German anal et ukrainian orgy

Elle est allemande, mais je ne lui en veux pas. La première fois qu’on s’est lutinés, c’était dans un rade crasseux. Elle m’avait ramené chez elle, mais avait fait sa sucrée. Après quelques minutes de va et vient, elle avait décidé d’arrêter. Ca lui faisait mal. Un peu torché, je m’étais demandé si je ne devais pas continuer. Après tout en 1917, j’aurais eu une médaille pour ça. Démoraliser le camp ennemi en forçant l’une des leurs, ça pouvait valoir une citation au champ d’honneur. Et puis je me suis rendu compte que je n’étais pas mon grand-père. Le pauvre a passé plusieurs années dans les tranchées à torpiller des boches, qu’il détestait encore quelques décennies plus tard.
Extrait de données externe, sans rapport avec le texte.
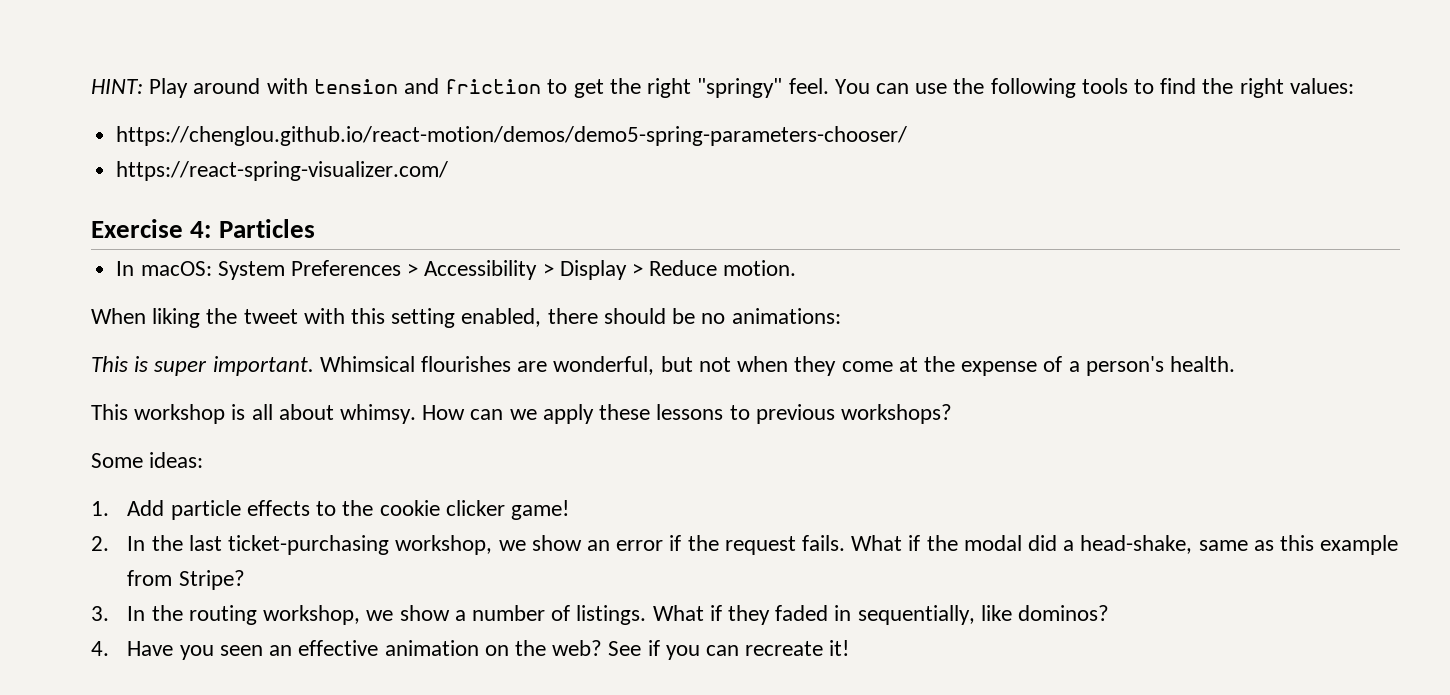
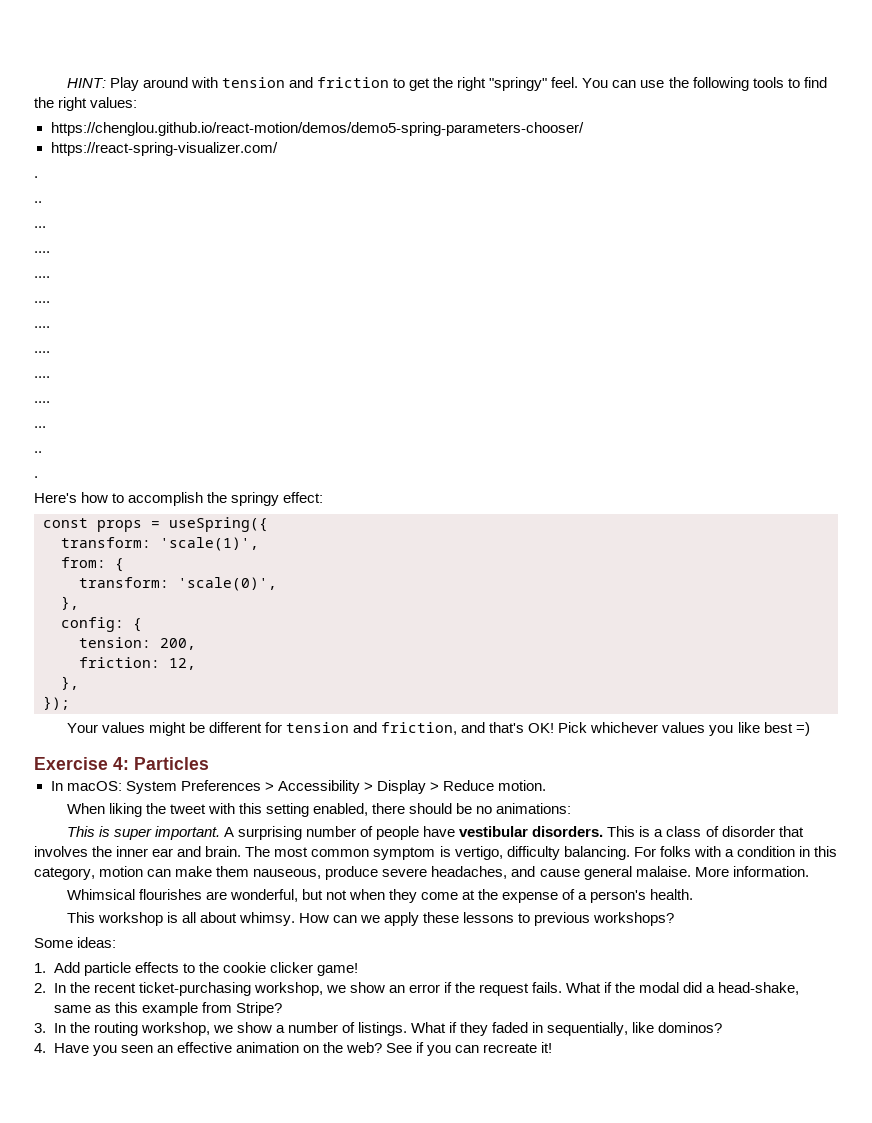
(449, 171) none -> [34,176,38,178] [34,201,42,203] [34,226,46,228] [34,251,50,253] [34,276,50,278] [34,301,50,303] [34,326,50,328] [34,351,50,353] [34,376,50,378] [34,401,50,403] [34,426,46,428] [34,451,42,453] [34,476,38,478] [34,492,324,506] [43,517,268,532] [61,537,259,551] [61,557,124,572] [79,577,277,591] [61,596,79,610] [61,617,142,632] [79,637,196,650] [79,657,196,670] [61,676,79,690] [43,696,70,710] [66,722,810,736] // . // .. // ... // .... // .... // .... // .... // .... // .... // .... // ... // .. // . // Here's how to accomplish the springy effect: // const props = useSpring({ // transform: 'scale(1)', // from: { // transform: 'scale(0)', // }, // config: { // tension: 200, // friction: 12, // }, // }); // Your values might be different for tension and friction, and that's OK! Pick whichever values you like best =)
(314, 366) none -> [223,826,804,840] [34,846,837,860] [34,866,809,880] A surprising number of people have vestibular disorders. This is a class of disorder that involves the inner ear and brain. The most common symptom is vertigo, difficulty balancing. For folks with a condition in this category, motion can make them nauseous, produce severe headaches, and cause general malaise. More information. //
[188,535,222,551] last -> [93,983,136,993] recent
Finalement, j’ai bien fait de ne pas l’imiter. Depuis plusieurs mois, la teutonne m’envoie des SMS, tous les dix jours en moyenne. Souvent le même. « Was machst du heute abend ? ». Sa manière à elle de me signifier qu’elle veut baiser. Se faire enculer en fait. Car après quelques mouvements vaginaux, elle me chuchote toujours « Komm in der Arsche ». Bon grammaticalement ce n’est sûrement pas correct, mais à ce moment-là, comprenez bien que je ne fais pas attention si c’est du datif ou du locatif. Jamais été bon dans les déclinaisons. Elle prend simplement ma queue, et la glisse doucement contre son anus. Mon rôle de boy toy est alors assez compliqué: pénétrer sans trop de vigueur, mais avec assez de force pour lui faire atteindre l’orgasme. Une tâche que j’accomplis finalement sans trop de problèmes, à en croire son guttural « Ja, ja, was machst du ? Ich komme ». Problème: elle vient toujours plus vite que moi. Après que la germaine se soit assoupie, je me rapproche donc de mon écran. Mon but : aller à l’est, toujours plus à l’est. Je vais sur partyhardcore.com. Un site qui montre certaines chouettes soirées en Ukraine. Où l’inhibition explose. Certainement grâce à la vodka, aux dollars, et peut-être au GHB. Je m’imagine un instant moi aussi au milieu de cet amas de corps enchevêtrés. Offrant, au rythme d’une électro bon marché, mon corps à une armada de jeunes filles enfiévrées. Chaleur, stupre, foutre.

Mais mon imagination a des limites. Je me rend vite compte que je ne suis que dans mon F2 à Paris. Je rejoins donc cette allemande satisfaite qui dort dans mon lit. S’il était encore vivant, mon grand-père me détesterait.